While its certainly possible to create types on the fly as shown, the fact remains that this is a runtime mechanism. As such many of the potential use cases for type transformation are either a lot harder to accomplish, or impossible.

There are, however, community projects such as Fody to manipulate assemblies and / or IL code for adding such things already at compile-time. The major issue with these is the compiler assistance / tooling. It's often not so easy to see what's really going on.

The Modern Way

A type remains a type. But wait! There is a little bit more to it. We have a lot of capabilities that either come with C# directly, with .NET, or are given by the ecosystem. In this section we'll try to explore all of them.

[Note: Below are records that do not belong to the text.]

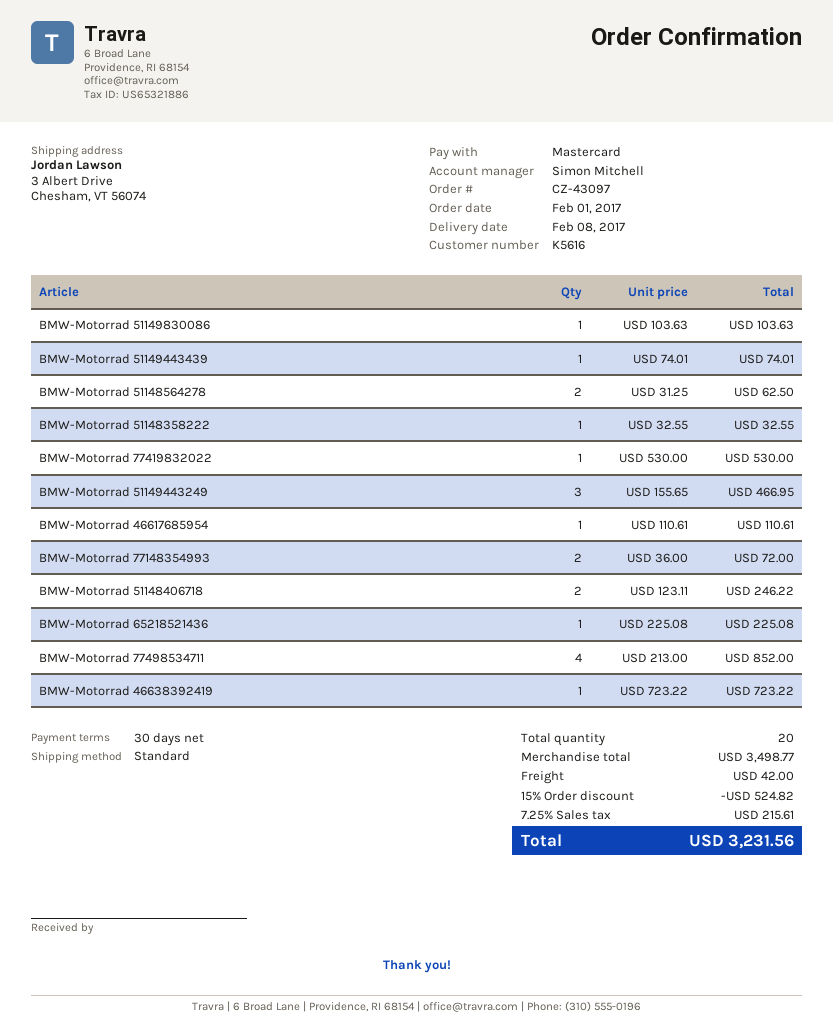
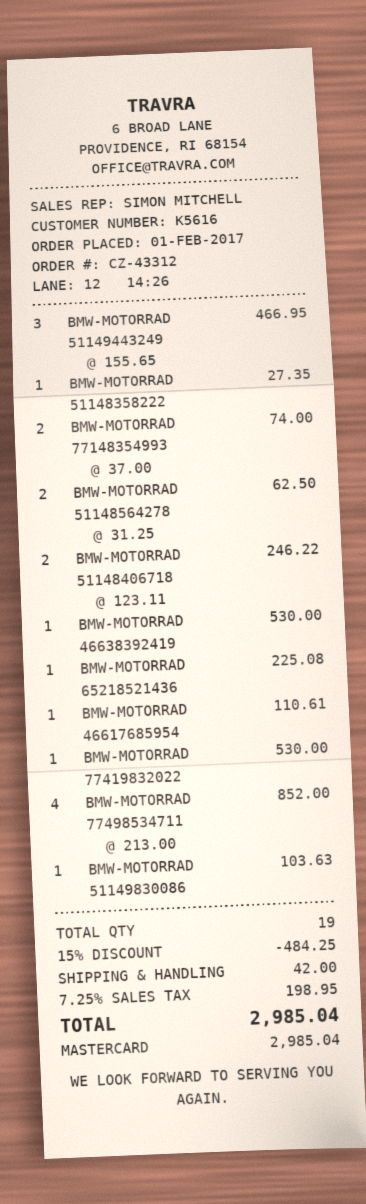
order number: CZ-43097 -> CZ-43312
BMW-Motorrad 51149443439: 1 x 74.01 = 74.01 -> none
BMW-Motorrad 51148358222: 1 x 32.55 = 32.55 -> 1 x 27.35 = 27.35
BMW-Motorrad 77148354993: 2 x 36.00 = 72.00 -> 2 x 37.00 = 74.00
BMW-Motorrad 46638392419: 1 x 723.22 = 723.22 -> 1 x 530.00 = 530.00
total quantity: 20 -> 19
discount: 15% = 524.82 -> 15% = 484.25
tax: 7.25% = 215.61 -> 7.25% = 198.95
total: 3231.56 -> 2985.04

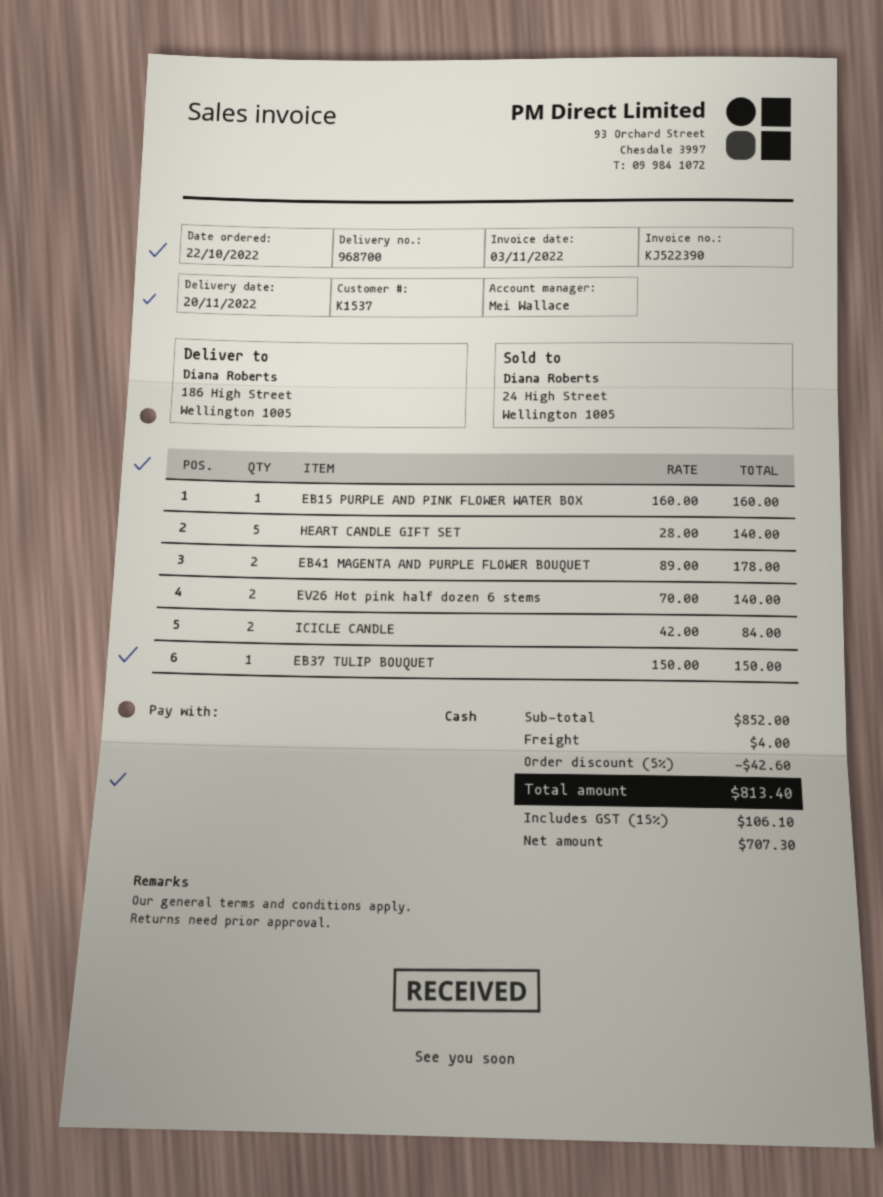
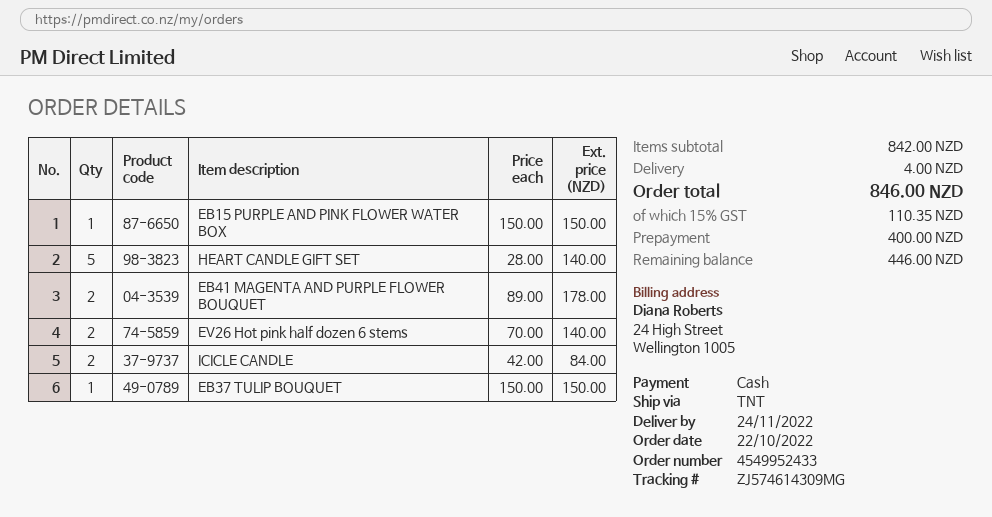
delivery date: 2022-11-20 -> 2022-11-24
EB15 PURPLE AND PINK FLOWER WATER BOX: 1 x 160.00 = 160.00 -> 1 x 150.00 = 150.00
subtotal: 852.00 -> 842.00
discount: 5% = 42.60 -> none
tax: 15% = 106.10 -> 15% = 110.35
total: 813.40 -> 846.00

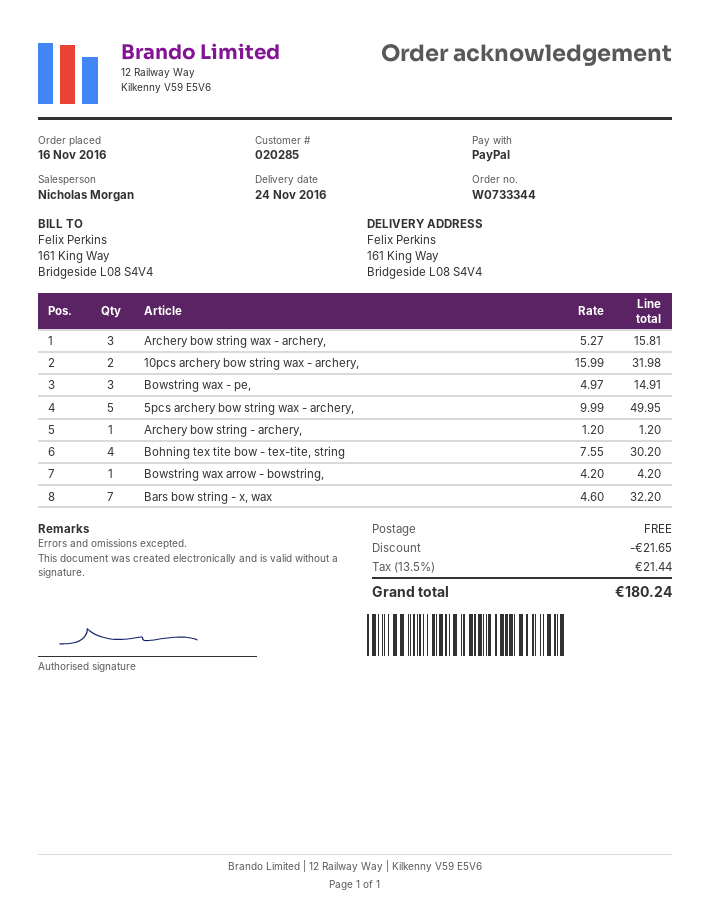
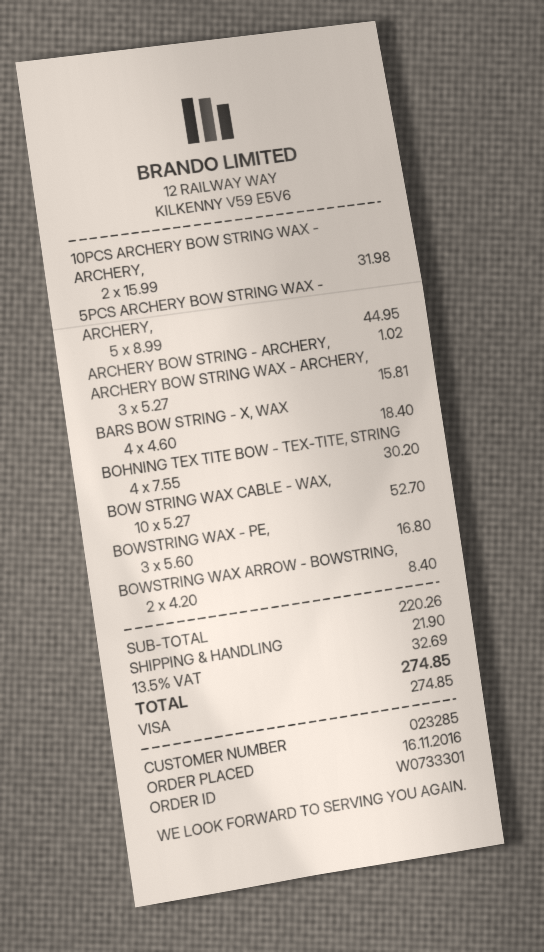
order number: W0733344 -> W0733301
customer number: 020285 -> 023285
payment method: PayPal -> Visa
Bowstring wax - pe,: 3 x 4.97 = 14.91 -> 3 x 5.60 = 16.80
5pcs archery bow string wax - archery,: 5 x 9.99 = 49.95 -> 5 x 8.99 = 44.95
Archery bow string - archery,: 1 x 1.20 = 1.20 -> 1 x 1.02 = 1.02
Bowstring wax arrow - bowstring,: 1 x 4.20 = 4.20 -> 2 x 4.20 = 8.40
Bars bow string - x, wax: 7 x 4.60 = 32.20 -> 4 x 4.60 = 18.40
BOW STRING WAX CABLE - WAX,: none -> 10 x 5.27 = 52.70
discount: 21.65 -> none
shipping: 0.00 -> 21.90
tax: 13.5% = 21.44 -> 13.5% = 32.69
total: 180.24 -> 274.85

Actually, while many of the syntax used in C# directly goes to some IL code or code constructs, some (mostly newer, but also as we will see really old) parts of C# tend to work closely together with the type system on a natural level. They either use existing interfaces, types, or other elements - sometimes creating new types without us even realizing. We already saw for instance classes for delegates (e.g., a Func<T>) or local functions being created. Let's see what else is available!

Generating Iterators

Since the first versions of C# we are able to generate types on the fly. Using yield we have the power to start our own iterator. Such an iterator is represented by a type that implements the IEnumerable interface. It turns out that the only thing to do here is to somehow create an IEnumerator instance. All the logic (and state) is then contained in the IEnumerator instance.

Let's first code our own implementation. What we want is an enumerable of the first three numbers (1, 2, 3).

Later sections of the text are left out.